L'objet est très vite devenu la propriété presque exclusive du cinéma d'animation qui ne joue plus seulement sur les qualités propres de l'objet mais s'amuse à le rendre plus maniable, plus malléable et surtout plus bavard. Le génie de Walt Disney transforme ainsi sans fin chaque objet mis en scène en une personnalité à part entière. En reprenant les contes, Walt Disney insuffle aussi une humanité aux décors et aux personnages de ses histoires. Pas un animal non pourvu de paroles, pas un objet qui à la faveur d'un gag ne se mette à gesticuler, le monde de Disney se réunit sous l'hégémonie de l'Homme. Pourtant là encore, l'exploration plastique la plus aboutie et sans doute la plus personnelle qu'est Fantasia ne bénéficiera que d'un succès mitigé. Le pari d'un film sans parole devra attendre son heure...
La danse des balais extrait de Fantasia
La prise de risques Pixar
En fait ce qui dérange plus qu'autre chose dans l'allure des voitures de Cars c'est ce sentiment d'une prise de risque moindre que dans les créations Pixar habituelles. Toy Story explorait la vie cachée de nos objets du quotidien et la présence en retrait des hommes laissait place à la joyeuse vie des jouets comme on ne les avaient encore jamais envisagés. Le monde animé des objets et animaux de Pixar a en fait à la fois une emprise sur le monde normale et vit en totale indépendance par rapport à celui-ci : 1001 pattes explore la vie microscopique des insectes, Monstres et Cie invente la vie cachée des cauchemars tandis que Ratatouille raconte l'histoire du plus improbable des cuisiniers. Toujours en contre-pied de l'attendu, Pixar a donc pour marque de fabrique l'exploration de la vie cachée du non-humain. Tour de force ultime et osé dans Wall E qui débute par 30 minutes de silence où les robots s'expriment dans leur langage propre (biip et bippp ) et c'est finalement là où la magie prend.

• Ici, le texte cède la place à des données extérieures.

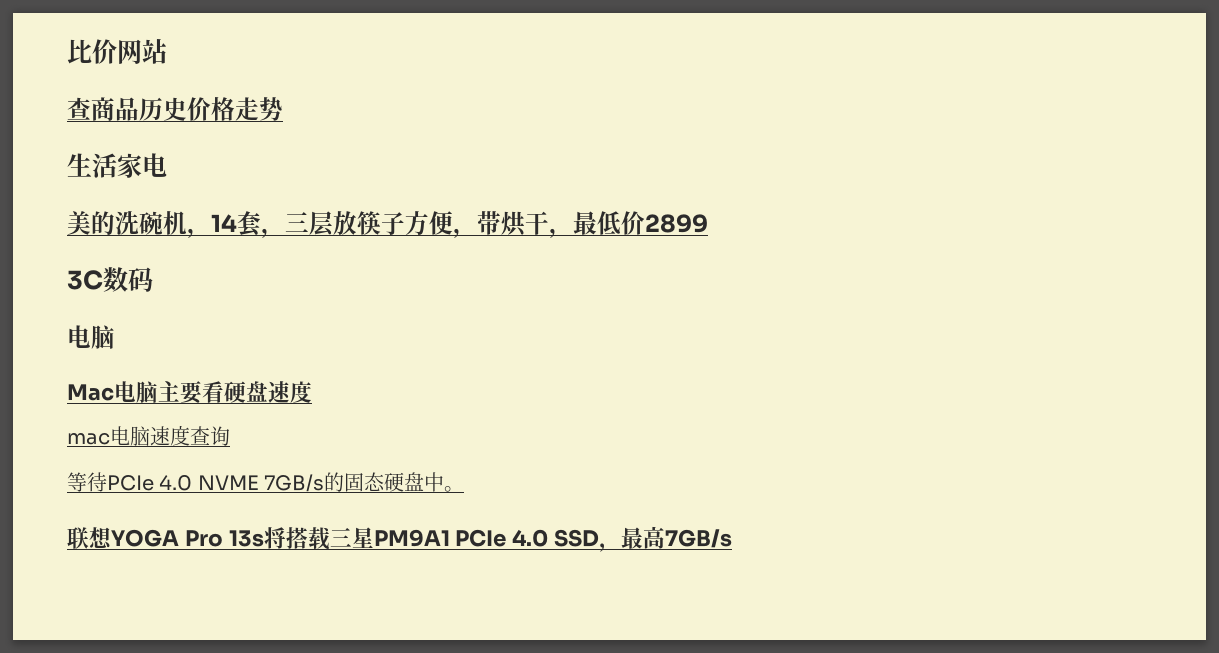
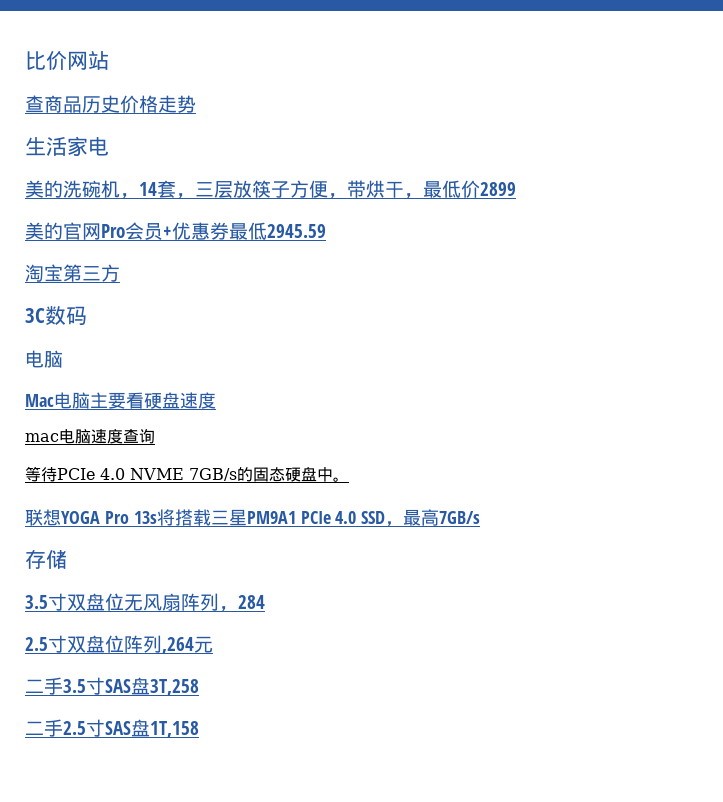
(708, 223) none -> [25,222,326,240] [25,264,120,282] // 美的官网Pro会员+优惠券最低2945.59 // 淘宝第三方
(733, 538) none -> [25,549,67,569] [25,593,265,612] [25,635,213,654] [25,677,199,696] [25,719,199,738] // 存储 // 3.5寸双盘位无风扇阵列，284 // 2.5寸双盘位阵列,264元 // 二手3.5寸SAS盘3T,258 // 二手2.5寸SAS盘1T,158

Cours de danse supersonic extrait de WALL-E
Cars : une boîte automatique efficace
Ce qui se révèle avec les deux opus de Cars, c'est la réussite du développement d'un monde de voitures où l'humain n'existe pas tout en utilisant des décors qui nous sont parfaitement connus. Parfaitement connus ? Pas tant que ça ! John Lasseter parle lui même des multiples transpositions du monde humain au monde mécanique. La scène burlesque de Martin le dépanneur dans les toilettes reprend habilement la sur-technologie des commodités japonaises tout en l'adaptant à la mécanique des voitures. Les décors toujours aussi parfaitement maîtrisés et déployés dans l'espace laissent apparaître des architectures aux motifs de carlingues. Cette transposition humain/voiture finit par faire sens et on s'amuse à (re)découvrir nos villes sous un autre prisme. À la grande question de l'utilité de l'anthropomorphisme des voitures répond donc finalement la création d'un monde autonome et cohérent. De plus, quoi de plus fusionnel qu'un pilote et son bolide ? D'où ces gros yeux dessinés dans le pare-brise et non dans les phares ! En fait Cars 2 c'est le fantasme à 200,000,000 $ de John Lasseter qui reprend ses jouets favoris un peu oubliés dans la panoplie de Toy Story. La maîtrise de Pixar se déploie donc encore dans ce nouvel épisode sans apporter la nouveauté escomptée, c'est un beau cadeau, pas une surprise...
À vous de juger la frimousse de ces petits bolides. Sachez en attendant que le film applique par ailleurs une recette différente du premier volet en s'enrichissant d'une trame narrative james-bondienne et d'un tour du monde bien loin de Radiator Spring. Toujours rythmé par les courses de Flash McQueen et l'humour de multiples personnages secondaires, on garde du film le plaisir tout bête d'un divertissement bien huilé.